ACM SIGIR 2000
Workshop on XML and Information Retrieval. July 28, 2000. Athens,
Greece.
Searching Text-rich XML Documents with Relevance Ranking
NTT Cyberspace Laboratories
1-1 Hikari-no-Oka, Yokosuka,
239-0847 Japan
1. Introduction
XML is being considered as an emerging standard markup language with emphasis
on its functionality to structure raw data, including natural language
texts, with element tags. These tags are introduced to accommodate possible
applications to process the encoded information properly. This functionality
is tremendously crucial for opening a door to so-called "Semantic Web"
[Berners-Lee 1998]. In accordance with this trend, several tools for supporting
deployment of XML documents on the Internet and/or corporate intranet have
been offered. These tools range from basic document parsers to integrated
searching environments as well as XML authoring tools.
XML documents are inherently usable for storing and sharing textual
information with structural/semantic annotations provided by element tags.

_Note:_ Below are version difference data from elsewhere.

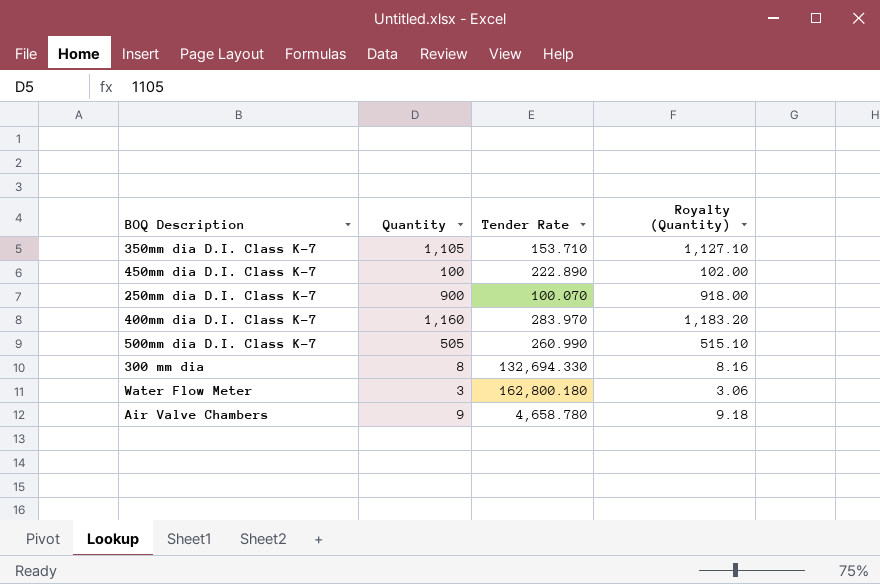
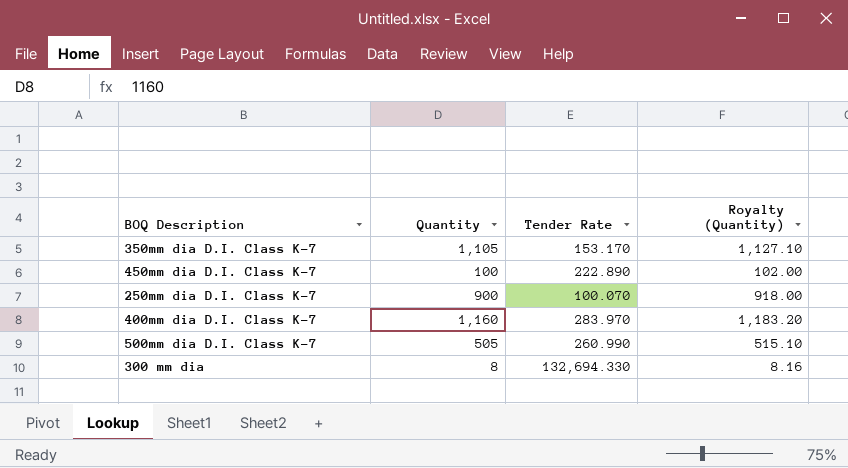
row Water Flow Meter: 3 | 162,800.180 | 3.06 -> none
row Air Valve Chambers: 9 | 4,658.780 | 9.18 -> none
350mm dia D.I. Class K-7 | Tender Rate: 153.710 -> 153.170

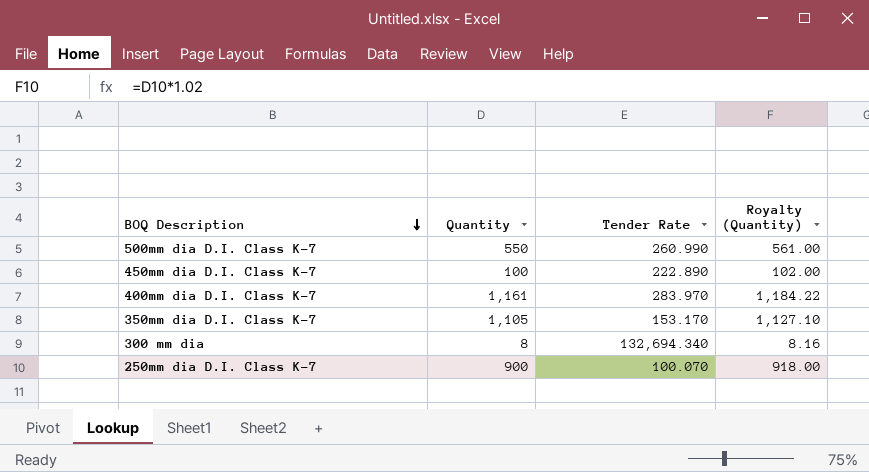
row order: none -> BOQ Description descending
500mm dia D.I. Class K-7 | Quantity: 505 -> 550
500mm dia D.I. Class K-7 | Royalty (Quantity): 515.10 -> 561.00
400mm dia D.I. Class K-7 | Quantity: 1,160 -> 1,161
400mm dia D.I. Class K-7 | Royalty (Quantity): 1,183.20 -> 1,184.22
300 mm dia | Tender Rate: 132,694.330 -> 132,694.340

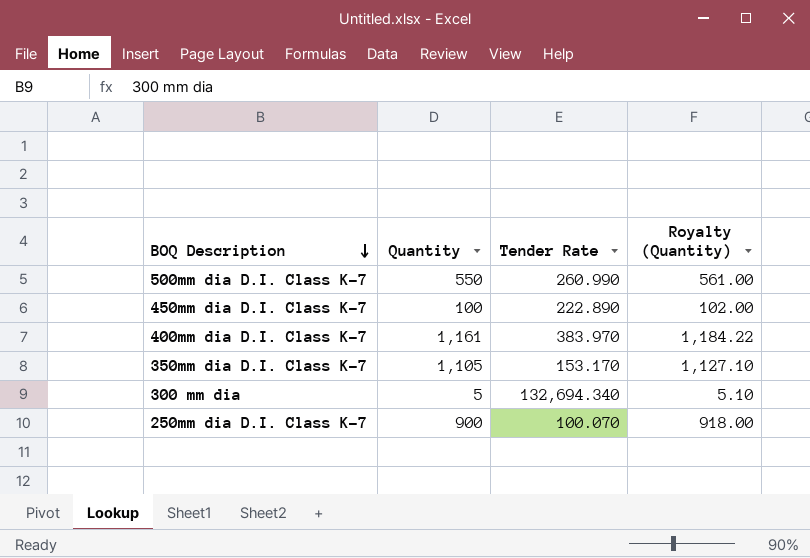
400mm dia D.I. Class K-7 | Tender Rate: 283.970 -> 383.970
300 mm dia | Quantity: 8 -> 5
300 mm dia | Royalty (Quantity): 8.16 -> 5.10

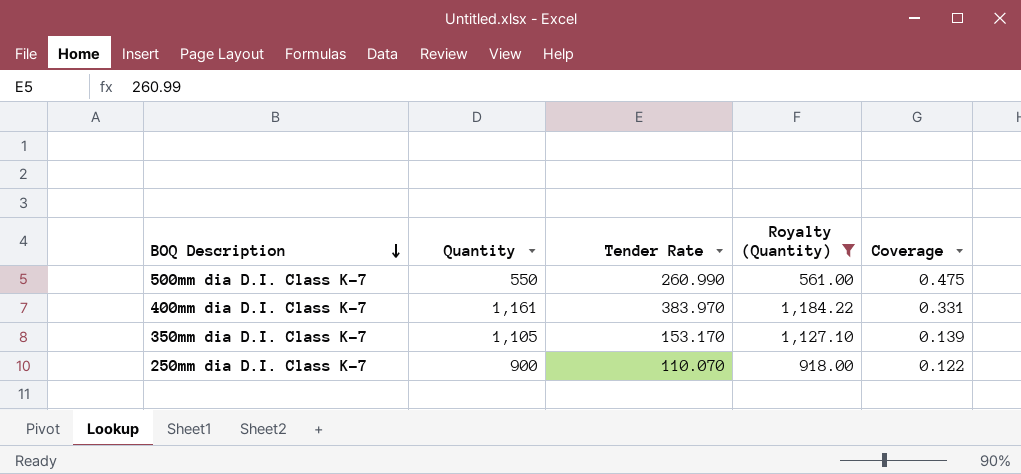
filter: none -> Royalty (Quantity) >= 561.00
column Coverage | formula: none -> [Tender Rate] / [Quantity]
250mm dia D.I. Class K-7 | Tender Rate: 100.070 -> 110.070

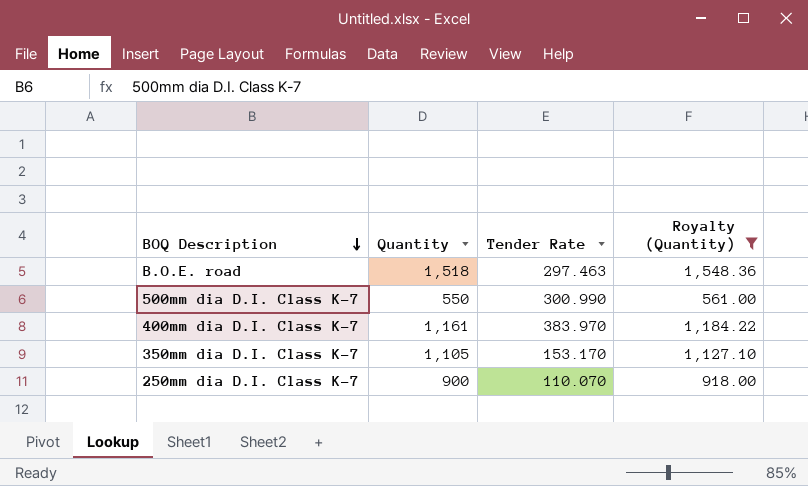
column Coverage | formula: [Tender Rate] / [Quantity] -> none
row B.O.E. road: none -> 1,518 | 297.463 | 1,548.36
500mm dia D.I. Class K-7 | Tender Rate: 260.990 -> 300.990

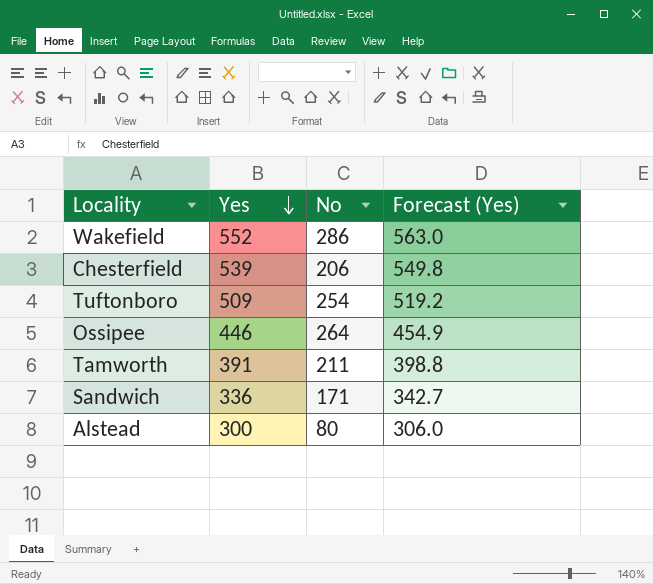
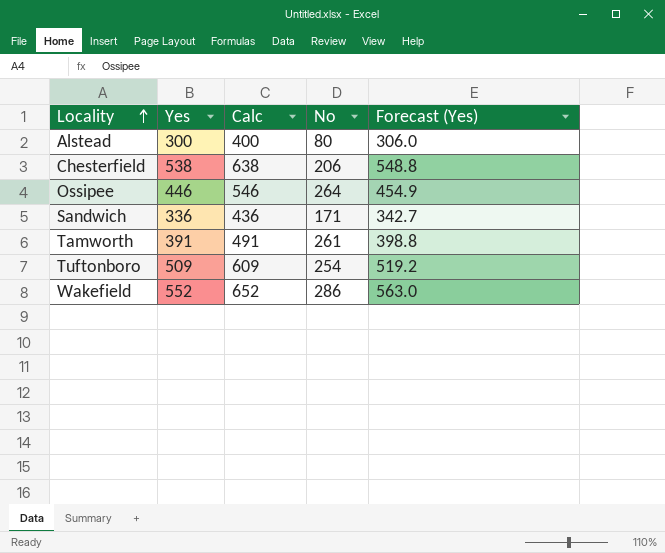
row order: Yes descending -> Locality ascending
column Calc | formula: none -> [Yes] + 100
Chesterfield | Yes: 539 -> 538
Chesterfield | Forecast (Yes): 549.8 -> 548.8
Tamworth | No: 211 -> 261

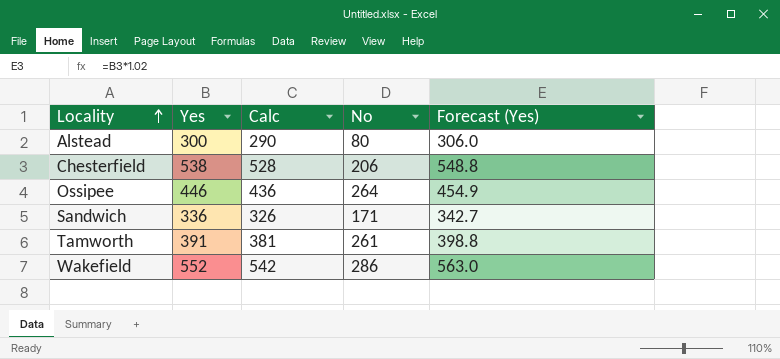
column Calc | formula: [Yes] + 100 -> [Yes] - 10
row Tuftonboro: 509 | 609 | 254 | 519.2 -> none

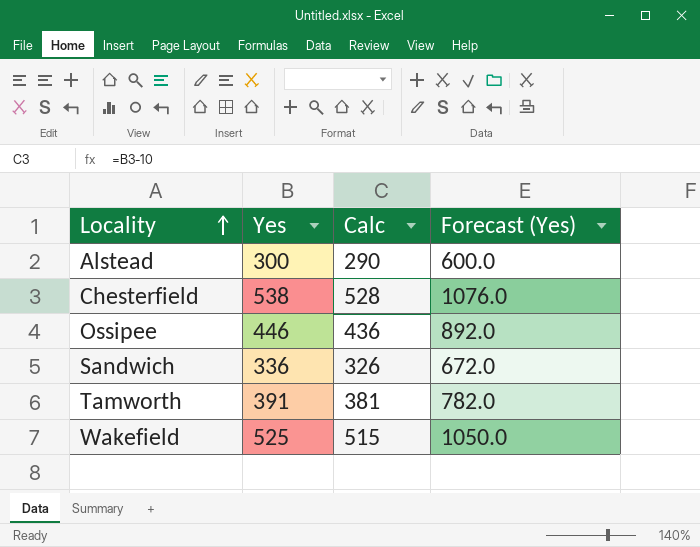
column No | position: 4 -> none
column Forecast (Yes) | formula: [Yes] * 1.02 -> [Yes] * 2
Wakefield | Yes: 552 -> 525
Wakefield | Calc: 542 -> 515

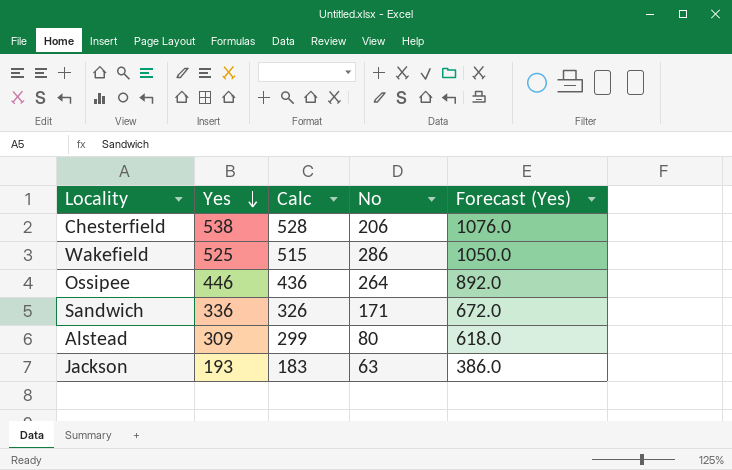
row order: Locality ascending -> Yes descending
column No | position: none -> 4
row Tamworth: 391 | 381 | 782.0 -> none
Alstead | Yes: 300 -> 309
Alstead | Calc: 290 -> 299
Alstead | Forecast (Yes): 600.0 -> 618.0
row Jackson: none -> 193 | 183 | 63 | 386.0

However, most of the currently available search tools do not allow us to
retrieve relevant XML documents from a corpus of XML documents with relevance
ranking. This may be a serious burden for the deployment of XML documents
whose primal contents are textual; such an XML document is called a text-rich
XML documents in this paper.
This paper proposes a novel development of an XML document retrieval
system which can search relevant XML documents with relevance ranking from
a large set of text-rich XML documents. The fundamental approach taken
in the development is adopting the framework of conventional text retrieval
engines as far as possible. A key to success of this approach is how to
cast a type of sub-structures in the target XML documents into a so-called
search field. Thus, with this scenario, fielded search plays
an essential role.
2. Requirements for Text-rich XML Document Retrieval System
Although there are no clear definitions for the text-rich XML documents,
they are apparently different from table-like documents (referred as 'data-oriented
documents' in [Frankhauser 2000]) often seen in on-line shopping cites.
These documents could be generated from a database which is operated behind
the information services. Searching this type of XML documents may be relatively
easy, because of the existing back end database engine. Contrary to this,
what we want with the text-rich XML documents is to pose a query like "find
relevant documents discussing trade friction issues especially involving
Japan and U.S., preferably written by Dr.Foo." Assuming that the author
of an article and the textual content are properly structured, "Dr.Foo"
must be appeared in the element marked by a tag like <AUTHOR>. Similarly,
terms "trade", "friction", and preferably "Japan", and "U.S" should be
appeared in the elements tagged by <SUMMARY> and/or <DESCRIPTION>.
We also want the results to be organized as a list of relevant documents
sorted by their relevancy to the query. The query engine of an XML document
retrieval system thus should be able to handle not only structural constraints
coming from the document structure, but also rank the retrieved documents
accurately. The ranking must be properly computed based on the similarity
between a user's query and the textual contents in an XML document.
3. Overall Design
It is technically almost intractable to retrieve arbitrary type of XML
documents in response to any form of users' queries. We thus need to restrict
types of document sub-structures which can be specified in a query in some
way. Given a conventional text retrieval mechanism supporting so-called
the fielded search in hand, the most straightforward way to handle structural
constraints is mapping a type of sub-structures into a search field; a
search field is a text region within a document marked by some indicators.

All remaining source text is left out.